An assisted living residence is for an older adult who needs help with the rhythms of daily life, bathing, dressing, medications, meals, getting around, but who doesn't need ongoing skilled nursing. In New Hampshire that setting is licensed as an Assisted Living Residence-Residential Care by the New Hampshire DHHS Health Facilities Administration under administrative rule He-P 804 and statute RSA 151:9. A residence has to hold that license to operate as assisted living at all.

A nursing home is for someone who needs skilled care by licensed nurses around the clock, the kind of medical support an assisted living residence isn't built or licensed to provide. New Hampshire nursing facilities are licensed and inspected by the same Health Facilities Administration under the state's nursing-home rules (He-P 803), and a facility that takes Medicare or Medicaid is also federally certified, with results published on Medicare's Care Compare tool. The threshold that moves someone from one setting to the other is a nursing-facility level of care: when a person's needs reach the point of requiring routine skilled nursing, an assisted living residence is usually no longer the right place, and a nursing home is.

So the question isn't really "which is better." It's "which one matches the care my parent needs right now." Get that part honest, and the rest of the decision gets a lot clearer.

Assisted Living vs. Nursing Home in New Hampshire, Side by Side

Here's how the two settings compare on the things that tend to decide it.

Assisted living residence Nursing home
Level of care Help with daily living (bathing, dressing, medications, meals, mobility); not routine skilled nursing Skilled nursing care by licensed nurses, around the clock
Typical resident An older adult who needs day-to-day support but is medically stable Someone who meets a nursing-facility level of care and needs ongoing medical care
Cost (survey medians) $7,431/month ($89,175/year) $149,650/year semi-private; $157,680/year private room
Who pays Largely private-pay; New Hampshire Medicaid does not cover room and board New Hampshire Medicaid covers the stay for those who qualify, after a nursing-facility level of care

Who Each Setting Is Right For

If your parent is managing most of their day on their own but needs a steadier hand, help remembering medications, a little support with bathing or dressing, meals they don't have to cook, people around so they're not isolated, an assisted living residence is usually the right fit.
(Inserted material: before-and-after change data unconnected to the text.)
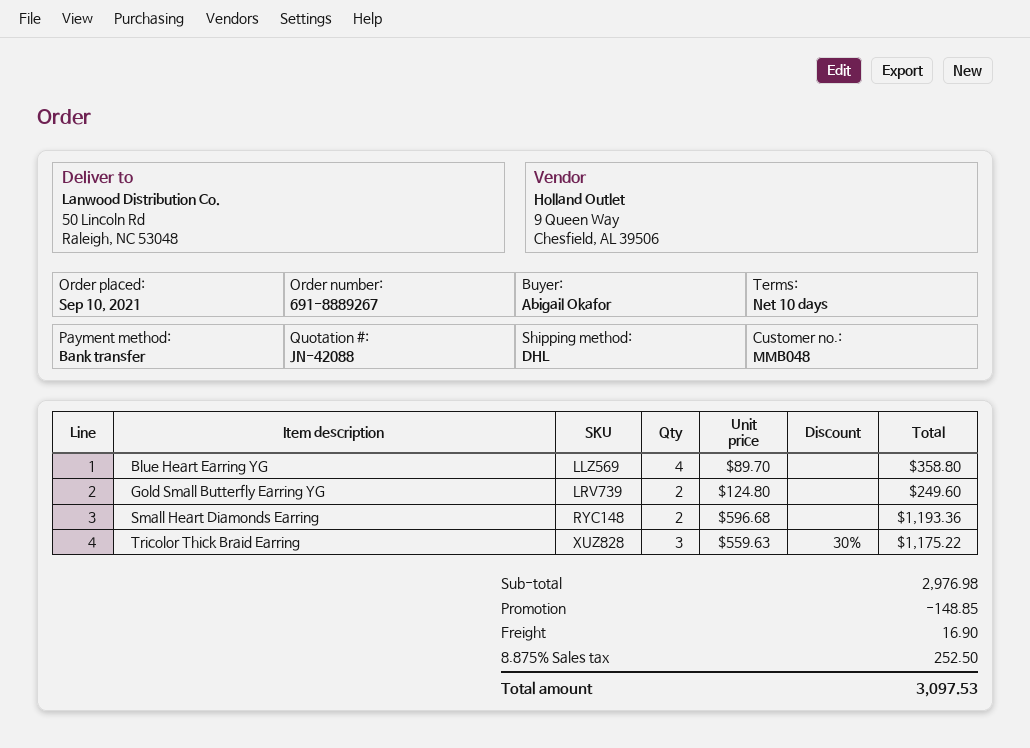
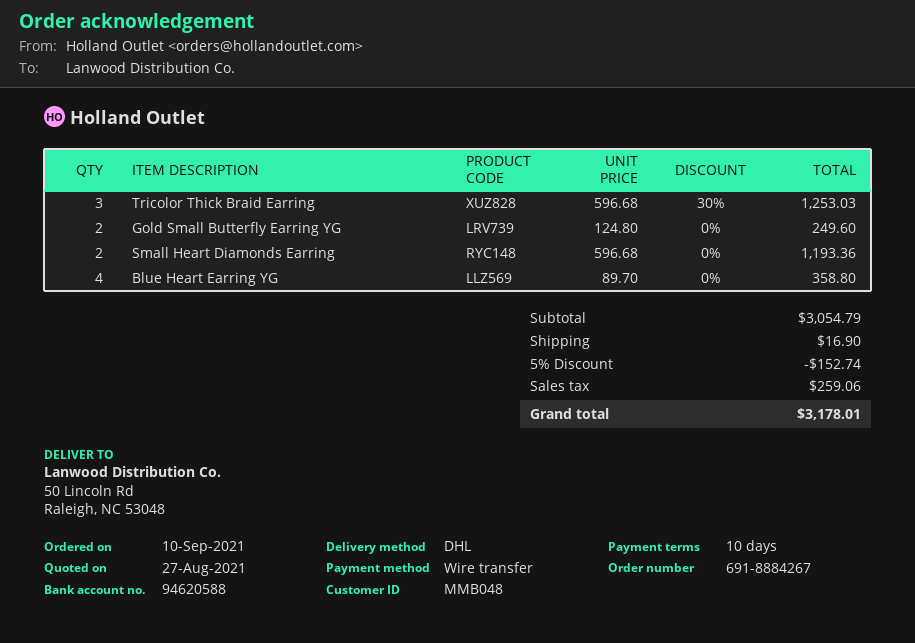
order number: 691-8889267 -> 691-8884267
Tricolor Thick Braid Earring: 3 x 559.63 - 30% = 1175.22 -> 3 x 596.68 - 30% = 1253.03
subtotal: 2976.98 -> 3054.79
discount: 148.85 -> 152.74
tax: 252.50 -> 259.06
total: 3097.53 -> 3178.01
The setting is designed for exactly that: daily-living support without the medical intensity of a nursing home.

A nursing home becomes the right setting when the care need crosses into skilled nursing: ongoing medical treatment, conditions that need licensed-nurse attention day and night, recovery from a serious hospital stay, or the level of decline where round-the-clock care is the only safe option. New Hampshire Medicaid funds this care for people who meet that nursing-facility level of care, which is both a clinical bar and the gateway to coverage.

One thing worth saying plainly: needs change. A parent who moves into assisted living today may, in a few years, reach the point where a nursing home is the safer place. That isn't a failure of the first choice. It's the normal arc of aging, and knowing the threshold now, and how each setting is paid for, makes the eventual move far less wrenching than being caught off guard.
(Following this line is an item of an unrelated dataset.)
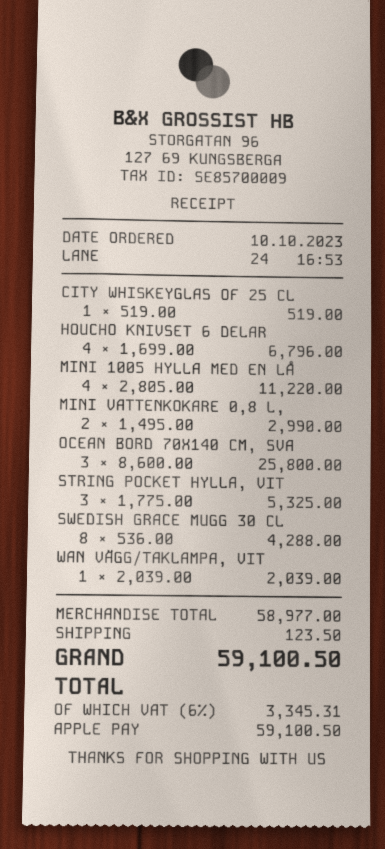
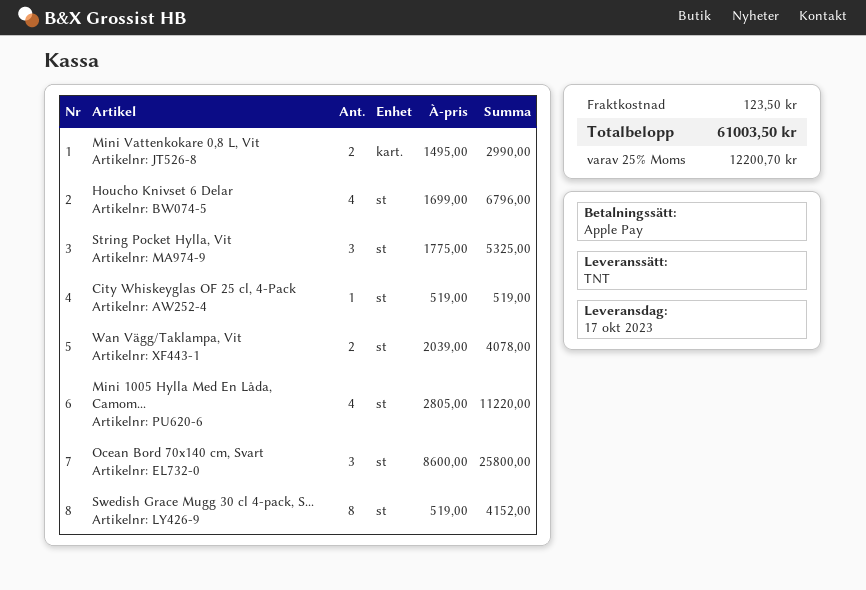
SWEDISH GRACE MUGG 30 CL: 8 x 536.00 = 4288.00 -> 8 x 519.00 = 4152.00
WAN VÄGG/TAKLAMPA, VIT: 1 x 2039.00 = 2039.00 -> 2 x 2039.00 = 4078.00
tax: 6% = 3345.31 -> 25% = 12200.70
total: 59100.50 -> 61003.50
If you want to go deeper on either setting on its own, we have full guides to assisted living in New Hampshire and nursing homes in New Hampshire.

Assisted Living vs. Nursing Home Cost in New Hampshire, and Who Pays

This is where the decision gets real, so let's be plain about the numbers and where they come from.
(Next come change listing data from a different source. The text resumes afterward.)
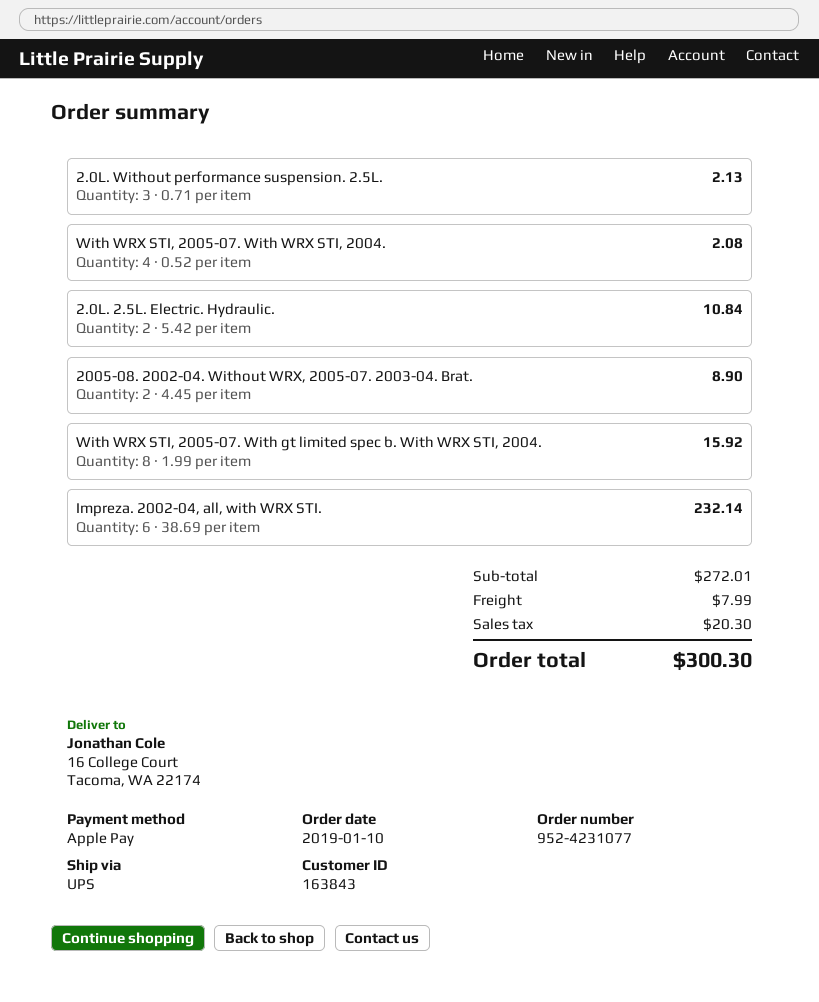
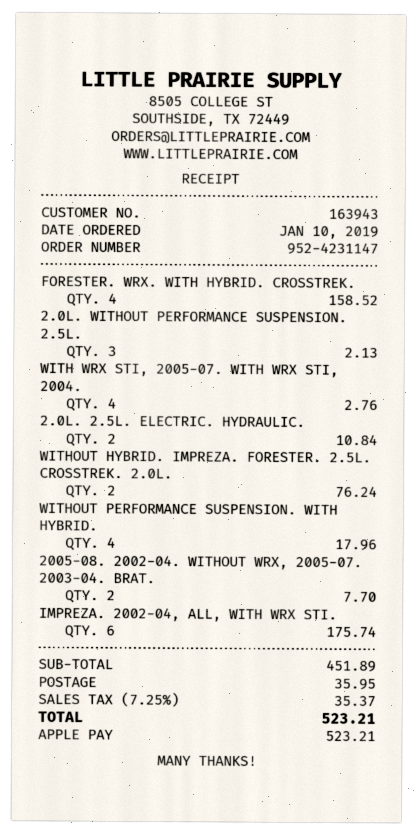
order number: 952-4231077 -> 952-4231147
customer number: 163843 -> 163943
With WRX STI, 2005-07. With WRX STI, 2004.: 4 for 2.08 -> 4 for 2.76
2005-08. 2002-04. Without WRX, 2005-07. 2003-04. Brat.: 2 for 8.90 -> 2 for 7.70
With WRX STI, 2005-07. With gt limited spec b. With WRX STI, 2004.: 8 for 15.92 -> none
Impreza. 2002-04, all, with WRX STI.: 6 for 232.14 -> 6 for 175.74
FORESTER. WRX. WITH HYBRID. CROSSTREK.: none -> 4 for 158.52
WITHOUT HYBRID. IMPREZA. FORESTER. 2.5L. CROSSTREK. 2.0L.: none -> 2 for 76.24
WITHOUT PERFORMANCE SUSPENSION. WITH HYBRID.: none -> 4 for 17.96
subtotal: 272.01 -> 451.89
shipping: 7.99 -> 35.95
tax: 20.30 -> 35.37
total: 300.30 -> 523.21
In the Genworth/CareScout 2024 Cost of Care Survey (released 2025, the most recent state-level data), the median cost of assisted living in New Hampshire was about $89,175 a year, roughly $7,431 a month. A semi-private nursing home room ran about $149,650 a year, and a private room about $157,680 a year. These are industry-survey medians, not government rates, so treat them as a starting point for a budget rather than a quote. Costs vary across the state and rise as care needs grow.

New Hampshire is an expensive state for long-term care, and it runs well above the national figures across every setting, where the same survey put assisted living at about $70,800 a year and a semi-private nursing home room at about $111,325. A nursing home here still costs noticeably more than assisted living, but the bigger difference between the two settings often isn't the sticker price. It's how each one gets paid for.

Assisted living is largely private-pay. New Hampshire Medicaid does not pay an assisted living resident's room and board, so that roughly $7,431 a month generally comes out of your parent's own income and savings, or long-term care insurance if they have it. The one piece Medicaid may help with is services rather than rent: the state's Choices for Independence waiver can cover personal-care and support services for eligible residents, but not the room and board itself. If you've been picturing Medicaid covering the rent in assisted living, that's the assumption to set down now.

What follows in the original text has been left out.